My little Nugget died last week after a heartbreaking 50 hours. On Tuesday morning she was her normal self, we did our farm chores. She followed me around while I fed the animals, raised hell with the chickens as I collected eggs. The norm. We went in the house and she had a little nap in the kennel while I made her bottle, when she got up to eat she was lame in her back leg and shaking. I held her under the heated blanket while she ate and shivered. I made the choice then to take her to the vet, despite the fact that they were closing and it would be an after hours emergency visit. We went, and the vet figured she had a fracture she sent us home after some antibiotics and painkillers. I knew it wasn't a fracture, and I should have been more assertive in my opinion. I explained how that seemed impossible to me, I would know as she's never further than about ten feet from me. Ultimately I figured the vet knew best and I must have been wrong. Nugget and I got home and slept snuggled up together, by the morning she was lame in both legs and not even getting up to pee. We went back in. The vet said it was white muscle disease caused by a selenium deficiency we gave her a shot of selenium and took her blood for further tests. We hoped she would improve. That evening the vet called me to go back once again, Nugget had no white blood cells in her sample which indicated that somewhere internally she had a massive infection. I drove to the vet as fast as my little car would go to get the antibiotics. We started her treatment but by the next morning she had no movement in any of her legs and her little neck had gone rigid. I laid beside her giving her cuddles and pets all night but by the wee hours of the morning I knew she wouldn't make it. I cried my little heart out. For the next hours I lay beside her trying to keep her as comfortable as I could while I waited for her to die. It broke my heart. I had become so confident that she would live a long healthy life as our little pet sheep, I knew she'd likely never be big enough to go back out with the others but we loved her the same as our dogs. A part of the family. 

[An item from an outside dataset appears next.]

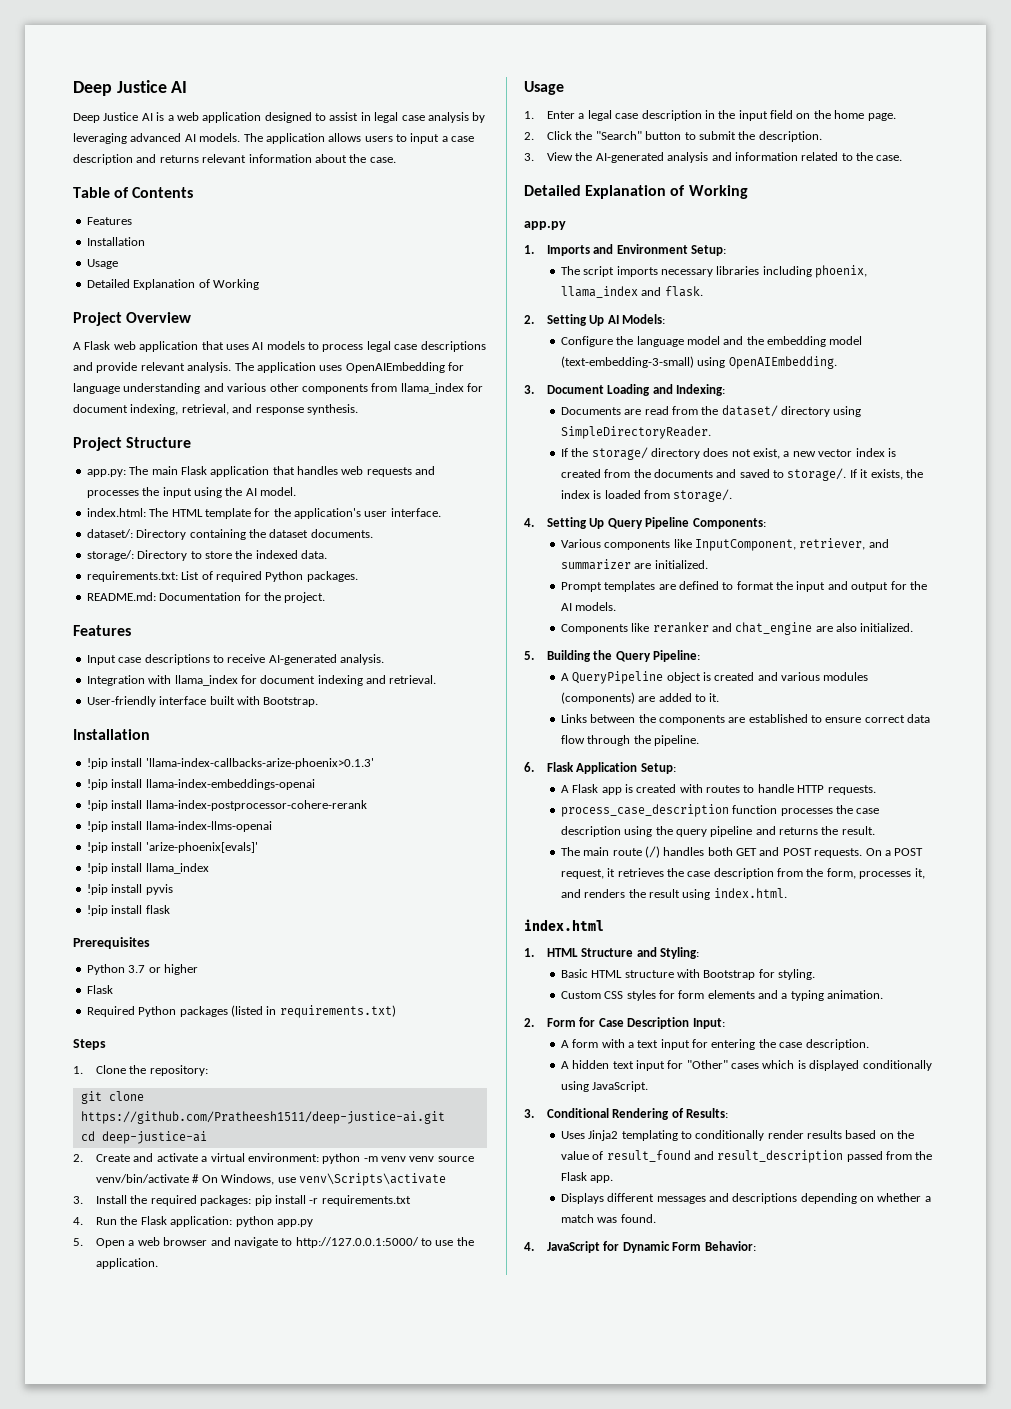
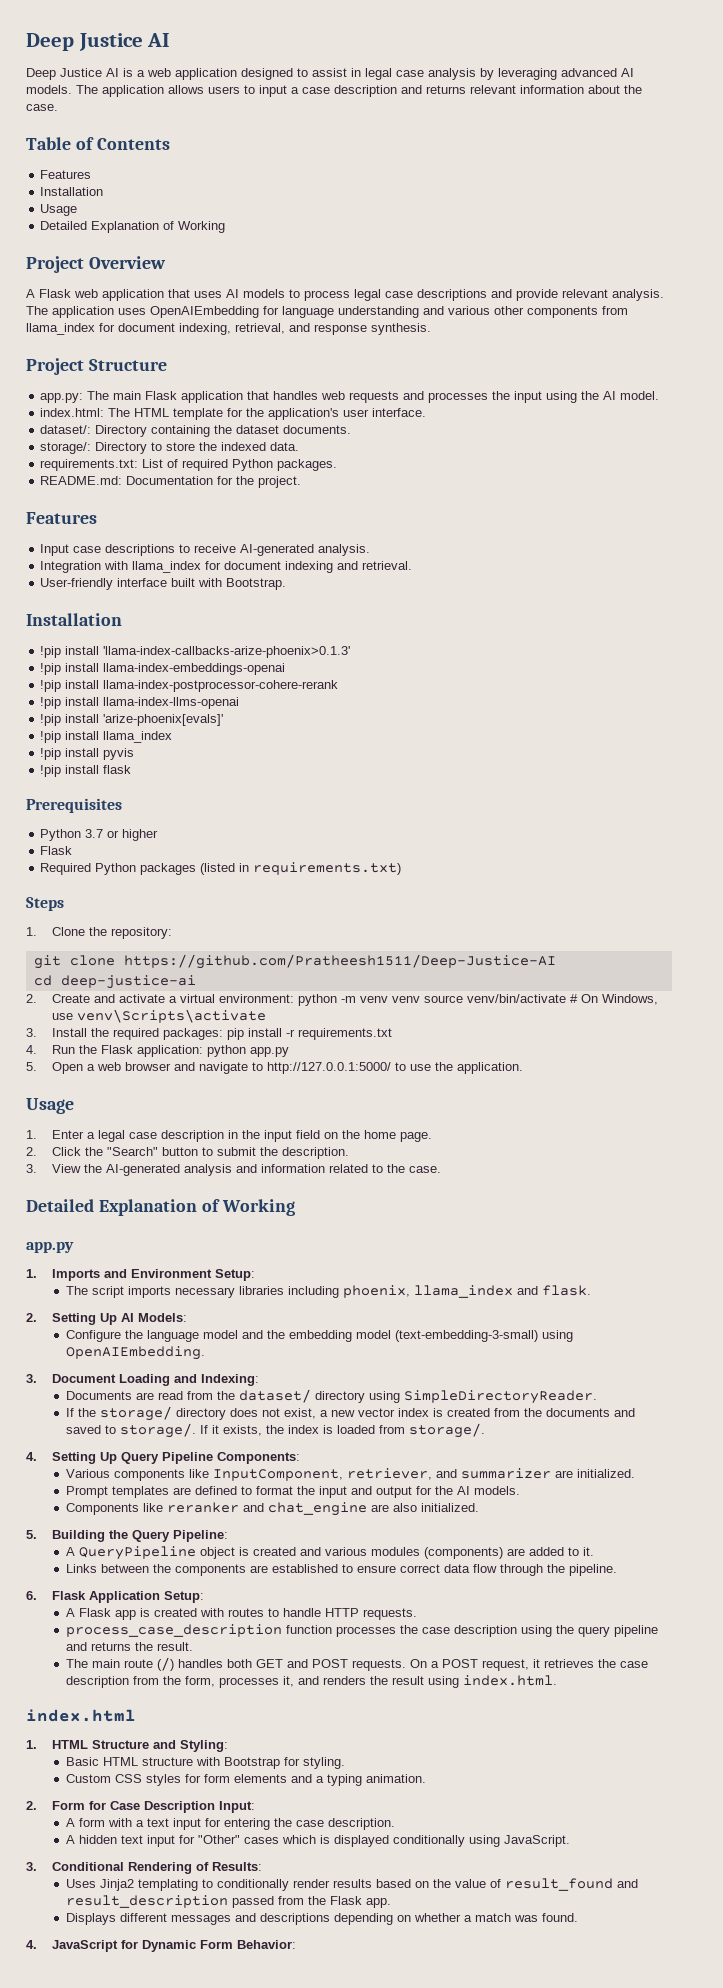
- git clone https://github.com/Pratheesh1511/deep-justice-ai.git
+ git clone https://github.com/Pratheesh1511/Deep-Justice-AI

Speaking of our dogs, while all of this was happening with Nugget, our baby Bella had disappeared. The dogs took off in the morning on Tuesday and were gone for about an hour when I started calling for them. Rocky came home but Bella did not. I started driving around calling for her, then Nugget and I walked down our road calling for her, nothing. 
We went back home. Dylan didn't go to work on Wednesday so that he could look for Bella. I made posters and began putting them up. I called the spca for the second time to finally learn that Bella was indeed there. She had been brought in by a neighbor. We have a very aggressive pyrenees in the area who has been chasing cows and bison and led to a number of calf deaths. Our little baby Bella had been mistaken for that dog while she was out visiting. So the neighbor caught her, easily of course. Bella is just a pup and a very friendly one at that so upon the neighbors approach she rolled over looking for some tum rubs. Our neighbor then took her into the spca. So our baby Bella was labelled as a bovine terrorizer and spent the night in puppy prison. I was hoping that had cured her wanderlust but this morning I put them out and she immediately took off down the road, so it seems her night in jail did her no good. 

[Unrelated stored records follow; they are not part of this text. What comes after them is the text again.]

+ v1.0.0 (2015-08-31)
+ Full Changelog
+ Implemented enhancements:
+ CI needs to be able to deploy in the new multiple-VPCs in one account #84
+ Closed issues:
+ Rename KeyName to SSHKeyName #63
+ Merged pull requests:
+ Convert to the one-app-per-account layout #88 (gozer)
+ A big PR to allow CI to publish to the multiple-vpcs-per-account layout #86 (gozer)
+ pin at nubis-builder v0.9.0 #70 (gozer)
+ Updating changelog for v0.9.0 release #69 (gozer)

It was a stressful three days between looking for Bella and looking after little Nugget. 
Here's the thing I'm learning but would rather have not. Antibiotic free organic livestock raising is what I had thought was the ethical thing to do. What I learned from Nugget is that especially in lambs, disease and infection are easy to prevent but near impossible to cure. Had I given all the lambs a shot of antibiotic when they were born and then again at a few weeks old, Nugget likely would have been okay. Previously I thought I was making the ethical choice, not putting unnecessary injections into my little baby cows, yaks or lambs. Now I'm trying to reconcile the morality of letting some die from easily preventable things rather than treat healthy ones unnecessarily. It seems to me that letting some die is not the ethical thing to do. 
This is a side of raising livestock that I had never really thought about. 

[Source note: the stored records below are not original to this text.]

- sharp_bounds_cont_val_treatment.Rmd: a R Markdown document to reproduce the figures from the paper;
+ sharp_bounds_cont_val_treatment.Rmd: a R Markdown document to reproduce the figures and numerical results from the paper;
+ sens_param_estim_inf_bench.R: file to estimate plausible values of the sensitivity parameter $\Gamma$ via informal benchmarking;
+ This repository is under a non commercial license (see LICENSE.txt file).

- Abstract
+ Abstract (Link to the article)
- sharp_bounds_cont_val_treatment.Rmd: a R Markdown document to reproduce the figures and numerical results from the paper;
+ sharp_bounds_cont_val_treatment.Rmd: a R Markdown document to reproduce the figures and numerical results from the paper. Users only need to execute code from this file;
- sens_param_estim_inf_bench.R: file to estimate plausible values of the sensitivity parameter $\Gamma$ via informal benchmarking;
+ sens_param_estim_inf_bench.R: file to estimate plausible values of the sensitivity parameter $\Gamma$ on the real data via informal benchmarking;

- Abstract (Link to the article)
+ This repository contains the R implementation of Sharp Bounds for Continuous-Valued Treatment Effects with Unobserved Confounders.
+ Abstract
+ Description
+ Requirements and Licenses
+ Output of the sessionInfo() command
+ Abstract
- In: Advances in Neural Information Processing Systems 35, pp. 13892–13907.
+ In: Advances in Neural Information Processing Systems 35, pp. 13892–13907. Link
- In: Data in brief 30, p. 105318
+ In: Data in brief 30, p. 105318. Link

In other farm news, Bella is now living the grounded life, inside or tied up. This is not her favourite thing, but the chickens sure are happy. She killed another chicken last week, my one consistent layer. My chickens are the worst. Sometimes I have too many eggs and they lay like crazy, other times, they give me maybe a few eggs a day if any at all. Though probably Bella is causing them some stress. We've adjusted the coop and run though, so they appear to be much safer! 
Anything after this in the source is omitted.